Ok, if it merges against pharo3.0 instead of 2.0 I may be in trouble.
CommitID is specific to the package, not to anything in the surroundings. If the Readme is changed, its counted as a new version of the package.
I've added the nonsense git sha1 from Travis as special timestamps and commits to try to get the tests to go green. I'm done for tonight.

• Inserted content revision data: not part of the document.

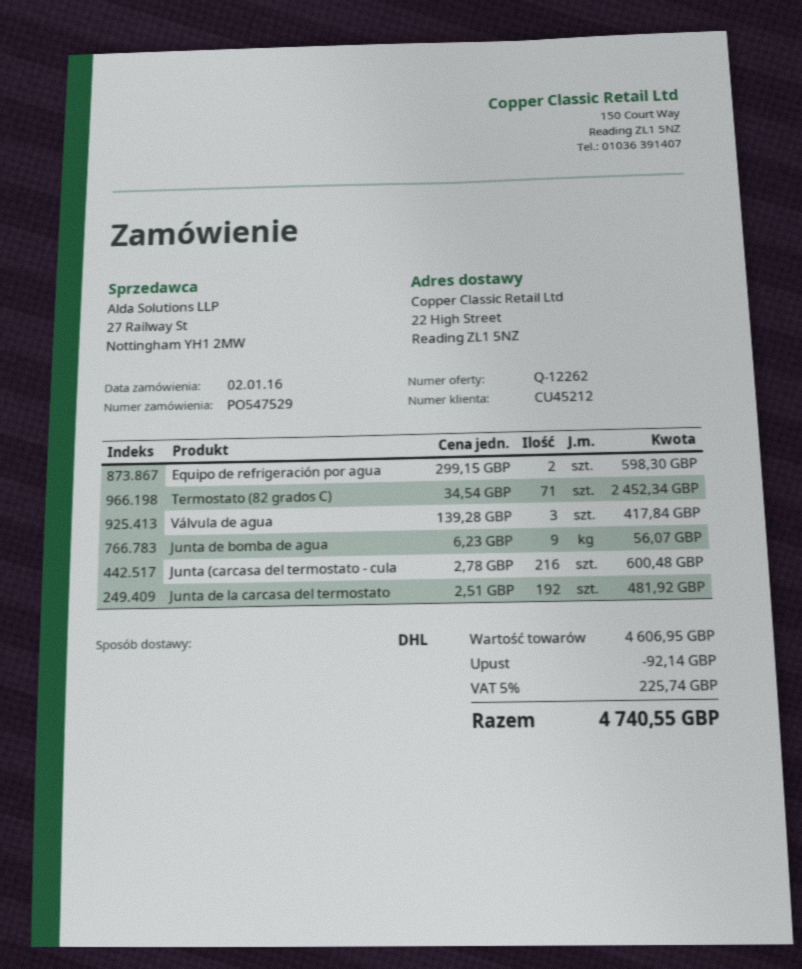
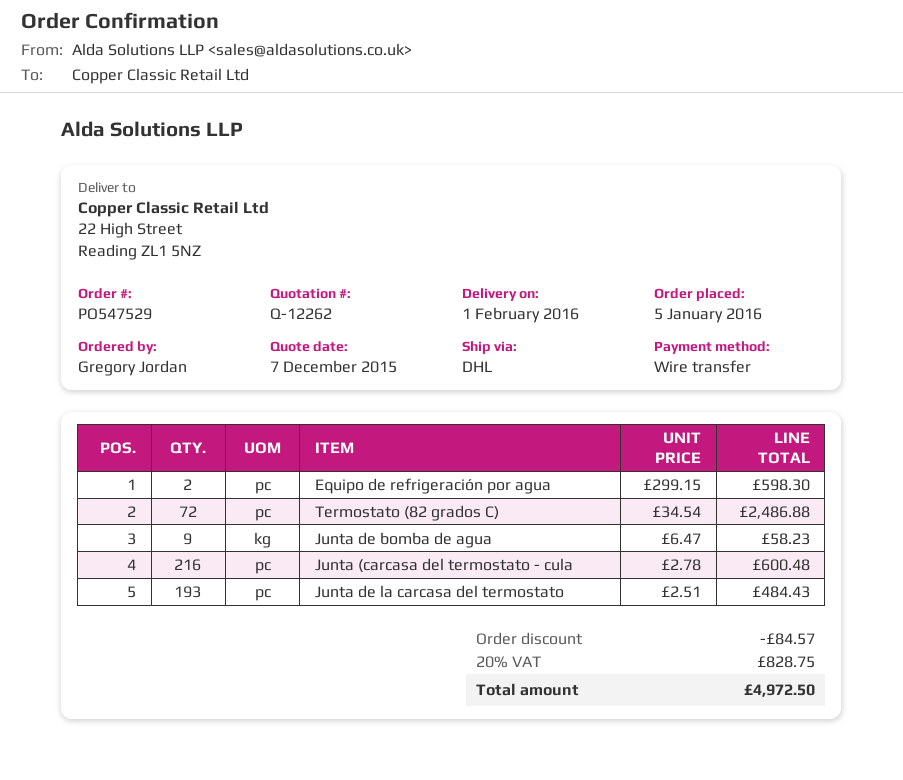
order date: 2016-01-02 -> 2016-01-05
Termostato (82 grados C): 71 x 34.54 = 2452.34 -> 72 x 34.54 = 2486.88
Válvula de agua: 3 x 139.28 = 417.84 -> none
Junta de bomba de agua: 9 x 6.23 = 56.07 -> 9 x 6.47 = 58.23
Junta de la carcasa del termostato: 192 x 2.51 = 481.92 -> 193 x 2.51 = 484.43
discount: 92.14 -> 84.57
tax: 5% = 225.74 -> 20% = 828.75
total: 4740.55 -> 4972.50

Perhaps a different testing strategy is called for? Presumably you don't really care about the UUID of the packages and basing the UUID on the SHA of the commit should be enough. The UUIDs should be equal if a package is loaded from two different repositories checking out the same commit ... so that is what is important ... so perhaps we shouldn't care about the UUID so much (other than to validate that two different checkouts of the same commit give the same UUID ... for the method time stamps the (unfortunate) right answer is to use the timestamp of the last commit of that package .... then at least you will have stable timestamps ... which I think are important and more correct ...
Fresh start in morning:)
Dale, I don't test against the package UUID, just against the git data (commitID, author and date). All that you describe as should be done is the way gitfiletree is doing it (package uuid is sha1 hash of git commit id + package name, timestamp is git commit timestamp, author is git commit author).
I strongly believe travis makes a mess of the merge with the test data, and that I am unable to get anything reasonable out of my git queries.
I know the culprit: Travis L4, git clone -depth=50. This cuts short the git history and removes the commits I was checking for: f8daa1be31418b4432cb52413261d2bdeb4bd8f2, 65e9904e0ce9608d9e5867bb7e4dc7f37b411e13, 8d225c9b0158aed04882b0836958672ba8204bf4.
I leave it to you to change the travis CI script and revert this request to 523c7890d33047cbf3933ec3eb1e687d2ae6b7b1, or keep as it is now since it has additional tests to detect a future git copy mistake, all tracing code has been removed in 62c14ae953d126d896c71dbcc51176fb5bd2df79 (but I would suggest changing the ci script, otherwise those tests will start failing in a year or so...).
Added builderCI issue for the clone depth
bit ... I think parameterizing the depth makes sense since very few tests need to copy the whole repo
Thanks! It's a relief to have been able to solve it.
Yeah, that was a great bit of sleuthing!
Dale,
here is the metadata-less version of gitfiletree.
To summarize the features:
It does change the way the repository contents look like (particularly history, version numbers and author), so if you can validate the way it looks (or if others may have a look as well), I'd be happy to have your return.